Di nuovo alla Consulta lo stop all’abuso d’ufficio

La Cassazione: «Cancellare quel reato potrebbe violare la convenzione Onu»

Giovedì 27 Febbraio 2025, 10:15

L’abrogazione del reato di abuso d’ufficio viola due articoli della Costituzione Italiana e anche gli obblighi per lo Stato di rispettare alcune norme della Convenzione dell’Organizzazione delle Nazioni Unite contro la corruzione. È quanto ha sostenuto la Vi sezione penale della Corte di Cassazione che nei giorni scorsi ha interpellato la Consulta affinchè si esprima sulla legittimità della legge con la quale il Governo Meloni ha cancellato il reato dal codice penale.

Già in passato diversi Tribunali avevano sollevato la questione di legittimità costituzionale, ma ora per la prima volta è una sezione della Suprema Corte a chiedere l’intervento dei giudici delle leggi.
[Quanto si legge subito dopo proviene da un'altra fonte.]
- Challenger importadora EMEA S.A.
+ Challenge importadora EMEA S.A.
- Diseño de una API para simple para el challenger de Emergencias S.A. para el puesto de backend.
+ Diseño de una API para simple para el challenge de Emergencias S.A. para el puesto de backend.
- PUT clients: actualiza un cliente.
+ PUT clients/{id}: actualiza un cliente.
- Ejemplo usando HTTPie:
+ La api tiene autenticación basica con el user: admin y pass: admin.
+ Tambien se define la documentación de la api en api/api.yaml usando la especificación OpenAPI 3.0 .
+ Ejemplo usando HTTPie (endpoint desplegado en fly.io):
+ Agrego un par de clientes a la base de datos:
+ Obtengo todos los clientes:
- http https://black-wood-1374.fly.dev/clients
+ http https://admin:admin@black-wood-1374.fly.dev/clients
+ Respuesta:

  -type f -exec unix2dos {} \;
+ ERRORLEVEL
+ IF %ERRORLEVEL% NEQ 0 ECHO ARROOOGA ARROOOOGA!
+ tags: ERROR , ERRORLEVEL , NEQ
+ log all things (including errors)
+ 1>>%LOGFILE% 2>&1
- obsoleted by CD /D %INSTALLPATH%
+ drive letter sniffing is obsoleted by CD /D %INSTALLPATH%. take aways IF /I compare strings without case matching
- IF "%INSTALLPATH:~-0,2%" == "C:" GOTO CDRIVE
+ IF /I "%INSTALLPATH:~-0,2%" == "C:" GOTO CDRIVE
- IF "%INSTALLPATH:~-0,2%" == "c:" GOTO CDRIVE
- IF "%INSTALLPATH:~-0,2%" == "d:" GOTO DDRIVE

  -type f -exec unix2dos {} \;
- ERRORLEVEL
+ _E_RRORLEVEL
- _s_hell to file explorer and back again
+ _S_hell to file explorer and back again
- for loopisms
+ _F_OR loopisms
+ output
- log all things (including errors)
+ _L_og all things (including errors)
In particolare nella valutazione di una prcedimento in cui era contestato il reato di abuso d’ufficio, la sezione presieduta da Giorgio Fidelbo, ha ritenuto di dove rimettere la questione alla corte costituzione perchè valuti «se l’art. 1, comma 1, lett. b), della legge 9 agosto 2024, n. 114, che ha abrogato l’art. 323 cod. pen., violi gli artt. 11 e 117, primo comma, della Costituzione, in relazione agli obblighi derivanti dagli artt. 1, 7, quarto comma, 19 e 65, primo comma, della Convenzione dell’Organizzazione delle Nazioni Unite contro la corruzione, adottata dalla Assemblea generale dell’Onu il 31 ottobre 2003, con risoluzione n. 58/4, firmata dallo Stato italiano il 9 dicembre 2003 e ratificata con legge 3 agosto 2009, n. 116».

La convezione accettata dallo Stato, infatti, impoone, tra le altre cose, a ciascuno Stato di «adoperarsi conformemente ai principi fondamentali del proprio diritto interno, al fine di adottare, mantenere e rafforzare i sistemi che favoriscono la trasparenza e prevengono i conflitti di interesse». Ma in particolare è l’articolo 19 della convenzione che in tema di abuso d’ufficio impone di punire un pubblico ufficiale che abusa delle proprie funzioni o della sua posizione «ossia di compiere o di astenersi dal compiere, nell’esercizio delle proprie funzioni, un atto in violazione delle leggi al fine di ottenere un indebito vantaggio per sè o per un’altra persona».

Una nuova ulteriore vicenda, per la prima volta partita dalla Suprema Corte, finirà quindi all’attenzione della Consulta che dovrà decidere l’abuso d’ufficio dovrà o meno restare fuori dal codice penale.

Il primo Tribunale a sollevare la questione di legittimità costituzionale è stato quello di Firenze che a settembre 2024 inviò gli atti a Roma a distanza di circa un mese dall’entrata in vigore della norma voluta dal Guardasigilli Carlo Nordio. La riforma è diventata legge ad agosto, con la firma del presidente della Repubblica Sergio Mattarella.

L’abolizione dell’abuso d’ufficio aveva sollevato molte polemiche e obiezioni. E il sospetto della sua incostituzionalità è poi finito nero su bianco a firma dei magistrati fiorentini che hanno chiesto l’intervento della Consulta. In quel caso tutto partì dall’istanza dell’avvocato di parte civile Manlio Morcella nell’ambito del processo che coinvolgeva un’impresa produttrice di cemento in cui è imputata, tra gli altri, l’ex procuratrice aggiunta di Perugia Antonella Duchini. Anche l’istanza dell’avvocato Morcella, ritenuta dai giudici «non manifestamente infondata» ipotizzava una violazione degli articoli 11 e 117 della Costituzione, che impongono all’Italia di rispettare gli obblighi di diritto internazionale.